■ PROBLEM TO WORK ON
Hunt through the entries for the word "Last" and copy each line in which it appears.

[Data excerpts]
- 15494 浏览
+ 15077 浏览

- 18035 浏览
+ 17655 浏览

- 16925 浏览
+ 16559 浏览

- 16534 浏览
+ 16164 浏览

* * *

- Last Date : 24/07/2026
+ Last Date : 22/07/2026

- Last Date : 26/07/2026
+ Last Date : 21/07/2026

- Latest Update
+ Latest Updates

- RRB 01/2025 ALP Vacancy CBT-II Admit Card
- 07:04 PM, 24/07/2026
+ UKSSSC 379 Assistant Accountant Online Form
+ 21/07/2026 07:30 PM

■ EXERCISE RESULT
- Last Date : 24/07/2026
+ Last Date : 22/07/2026
- Last Date : 26/07/2026
+ Last Date : 21/07/2026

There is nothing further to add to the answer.